[Web page edit records]
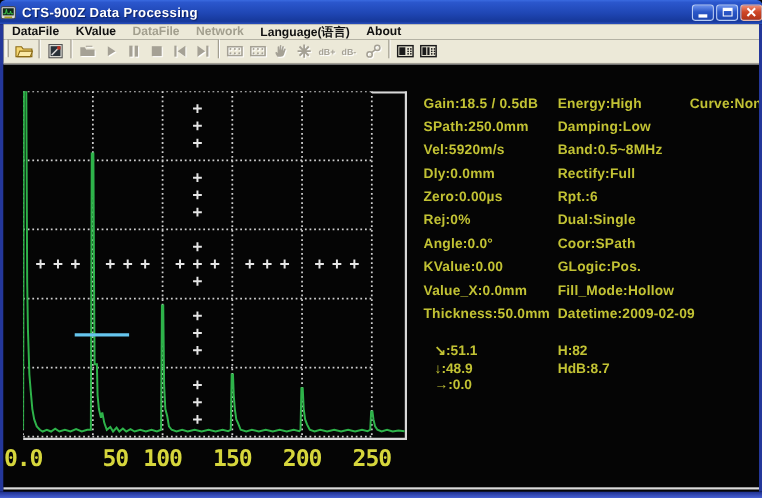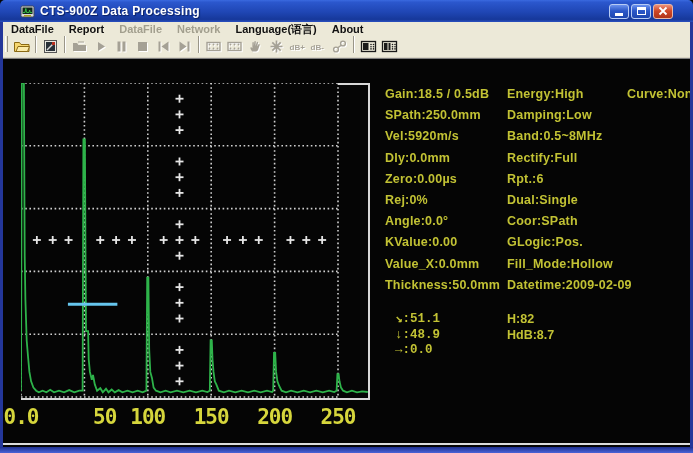--- a/index.html
+++ b/index.html
@@ -1,21 +1,21 @@
 <!DOCTYPE html>
 <html><head>
 <meta charset="utf-8">
 <style>
   html,body{margin:0;padding:0;background:#3a3a3a;}
   *{box-sizing:border-box;}
   .window{position:relative;width:693px;height:453px;font-family:"Liberation Sans",sans-serif;overflow:hidden;background:#050505;}
   
   .titlebar{position:absolute;left:0;top:0;width:693px;height:22px;
     background:linear-gradient(180deg,#3a6ae0 0%,#2b57cd 10%,#1f46b4 55%,#16389a 88%,#2a50c0 100%);
-    border-radius:5px 5px 0 0;display:flex;align-items:center;padding:0 20px;}
+    border-radius:5px 5px 0 0;display:flex;align-items:center;padding:0 0;}
   .title-text{color:#ffffff;font-weight:bold;font-size:12px;margin-left:5px;text-shadow:1px 1px 1px #0a1f60;letter-spacing:.3px;flex:1;white-space:nowrap;}
   .app-icon{width:15px;height:15px;display:inline-block;}
   .winbtns{display:flex;gap:2px;}
   .wb{width:20px;height:15px;border-radius:3px;padding:0;display:flex;align-items:center;justify-content:center;cursor:default;}
   .wb.blue{background:linear-gradient(180deg,#6c92ee,#2b57c8 45%,#1d46b0);border:1px solid #b8ccf4;}
   .wb.red{background:linear-gradient(180deg,#ee9078,#d04828 45%,#b03418);border:1px solid #e8b8a8;}
   .glyph-min{display:block;width:8px;height:3px;background:#fff;margin-top:6px;}
   .glyph-max{display:block;width:9px;height:8px;border:1px solid #fff;border-top:3px solid #fff;}
   
   .menubar{position:absolute;left:3px;top:22px;width:687px;height:14px;background:#ece9d8;display:flex;align-items:center;padding-left:3px;font-size:11px;font-weight:bold;}
@@ -31,21 +31,21 @@
   
   .client{position:absolute;left:3px;top:58px;width:687px;height:389px;background:#050505;border-top:1px solid #808080;}
   .bottom-line{position:absolute;left:0;top:384px;width:687px;height:2px;background:#dcdcdc;}
   .plot-wrap{position:absolute;left:18px;top:24px;width:352px;height:320px;}
   .axis{position:absolute;left:0;top:346px;width:380px;height:24px;}
   .axis .tick{position:absolute;width:64px;text-align:center;font-family:"DejaVu Sans Mono",monospace;font-weight:bold;font-size:21px;color:#d6d63c;letter-spacing:-1px;}
   .pcol{position:absolute;top:25px;font-size:12.5px;font-weight:bold;color:#c2c234;letter-spacing:.2px;}
   .pcol div{height:21.2px;line-height:21.2px;white-space:nowrap;}
   .meas{position:absolute;left:392px;top:253px;font-size:12.5px;font-weight:bold;color:#c2c234;}
   .meas .mrow{height:15.5px;line-height:15.5px;display:flex;white-space:nowrap;}
-  .meas .mleft{width:112px;font-family:Liberation Mono, monospace;}
+  .meas .mleft{width:112px;}
   
   .border-l{position:absolute;left:0;top:22px;width:3px;height:425px;background:#24379a;}
   .border-r{position:absolute;left:690px;top:22px;width:3px;height:425px;background:#24379a;}
   .border-b{position:absolute;left:0;top:447px;width:693px;height:6px;background:linear-gradient(180deg,#1d2f8e,#4a63d8);}
 </style>
 </head>
 <body>
 
 <div class="window">
   <div class="titlebar">
@@ -68,21 +68,21 @@
       <span class="wb red">
           <svg width="10" height="10" viewBox="0 0 10 10">
             <path d="M1.5 1.5 L8.5 8.5 M8.5 1.5 L1.5 8.5" stroke="#fff" stroke-width="1.8"></path>
           </svg>
         </span>
     </span>
   </div>
 
   <div class="menubar" id="menubar">
       <span class="mi">DataFile</span>
-      <span class="mi">Report</span>
+      <span class="mi">KValue</span>
       <span class="mi disabled">DataFile</span>
       <span class="mi disabled">Network</span>
       <span class="mi">Language(语言)</span>
       <span class="mi">About</span>
     </div>
   <div class="toolbar" id="toolbar">
       <span class="grip"></span>
       <span class="tb">
         <svg viewBox="0 0 17 17">
           <path d="M1.5 13.5 V4.5 h5 l1.5 2 h8 v7 Z" fill="#f6d771" stroke="#8a6a14"></path>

→ **Task prompt**
Repeat the records above word for word, apart from the pictures.

→ **Reply**
--- a/index.html
+++ b/index.html
@@ -1,21 +1,21 @@
 <!DOCTYPE html>
 <html><head>
 <meta charset="utf-8">
 <style>
   html,body{margin:0;padding:0;background:#3a3a3a;}
   *{box-sizing:border-box;}
   .window{position:relative;width:693px;height:453px;font-family:"Liberation Sans",sans-serif;overflow:hidden;background:#050505;}
   
   .titlebar{position:absolute;left:0;top:0;width:693px;height:22px;
     background:linear-gradient(180deg,#3a6ae0 0%,#2b57cd 10%,#1f46b4 55%,#16389a 88%,#2a50c0 100%);
-    border-radius:5px 5px 0 0;display:flex;align-items:center;padding:0 20px;}
+    border-radius:5px 5px 0 0;display:flex;align-items:center;padding:0 0;}
   .title-text{color:#ffffff;font-weight:bold;font-size:12px;margin-left:5px;text-shadow:1px 1px 1px #0a1f60;letter-spacing:.3px;flex:1;white-space:nowrap;}
   .app-icon{width:15px;height:15px;display:inline-block;}
   .winbtns{display:flex;gap:2px;}
   .wb{width:20px;height:15px;border-radius:3px;padding:0;display:flex;align-items:center;justify-content:center;cursor:default;}
   .wb.blue{background:linear-gradient(180deg,#6c92ee,#2b57c8 45%,#1d46b0);border:1px solid #b8ccf4;}
   .wb.red{background:linear-gradient(180deg,#ee9078,#d04828 45%,#b03418);border:1px solid #e8b8a8;}
   .glyph-min{display:block;width:8px;height:3px;background:#fff;margin-top:6px;}
   .glyph-max{display:block;width:9px;height:8px;border:1px solid #fff;border-top:3px solid #fff;}
   
   .menubar{position:absolute;left:3px;top:22px;width:687px;height:14px;background:#ece9d8;display:flex;align-items:center;padding-left:3px;font-size:11px;font-weight:bold;}
@@ -31,21 +31,21 @@
   
   .client{position:absolute;left:3px;top:58px;width:687px;height:389px;background:#050505;border-top:1px solid #808080;}
   .bottom-line{position:absolute;left:0;top:384px;width:687px;height:2px;background:#dcdcdc;}
   .plot-wrap{position:absolute;left:18px;top:24px;width:352px;height:320px;}
   .axis{position:absolute;left:0;top:346px;width:380px;height:24px;}
   .axis .tick{position:absolute;width:64px;text-align:center;font-family:"DejaVu Sans Mono",monospace;font-weight:bold;font-size:21px;color:#d6d63c;letter-spacing:-1px;}
   .pcol{position:absolute;top:25px;font-size:12.5px;font-weight:bold;color:#c2c234;letter-spacing:.2px;}
   .pcol div{height:21.2px;line-height:21.2px;white-space:nowrap;}
   .meas{position:absolute;left:392px;top:253px;font-size:12.5px;font-weight:bold;color:#c2c234;}
   .meas .mrow{height:15.5px;line-height:15.5px;display:flex;white-space:nowrap;}
-  .meas .mleft{width:112px;font-family:Liberation Mono, monospace;}
+  .meas .mleft{width:112px;}
   
   .border-l{position:absolute;left:0;top:22px;width:3px;height:425px;background:#24379a;}
   .border-r{position:absolute;left:690px;top:22px;width:3px;height:425px;background:#24379a;}
   .border-b{position:absolute;left:0;top:447px;width:693px;height:6px;background:linear-gradient(180deg,#1d2f8e,#4a63d8);}
 </style>
 </head>
 <body>
 
 <div class="window">
   <div class="titlebar">
@@ -68,21 +68,21 @@
       <span class="wb red">
           <svg width="10" height="10" viewBox="0 0 10 10">
             <path d="M1.5 1.5 L8.5 8.5 M8.5 1.5 L1.5 8.5" stroke="#fff" stroke-width="1.8"></path>
           </svg>
         </span>
     </span>
   </div>
 
   <div class="menubar" id="menubar">
       <span class="mi">DataFile</span>
-      <span class="mi">Report</span>
+      <span class="mi">KValue</span>
       <span class="mi disabled">DataFile</span>
       <span class="mi disabled">Network</span>
       <span class="mi">Language(语言)</span>
       <span class="mi">About</span>
     </div>
   <div class="toolbar" id="toolbar">
       <span class="grip"></span>
       <span class="tb">
         <svg viewBox="0 0 17 17">
           <path d="M1.5 13.5 V4.5 h5 l1.5 2 h8 v7 Z" fill="#f6d771" stroke="#8a6a14"></path>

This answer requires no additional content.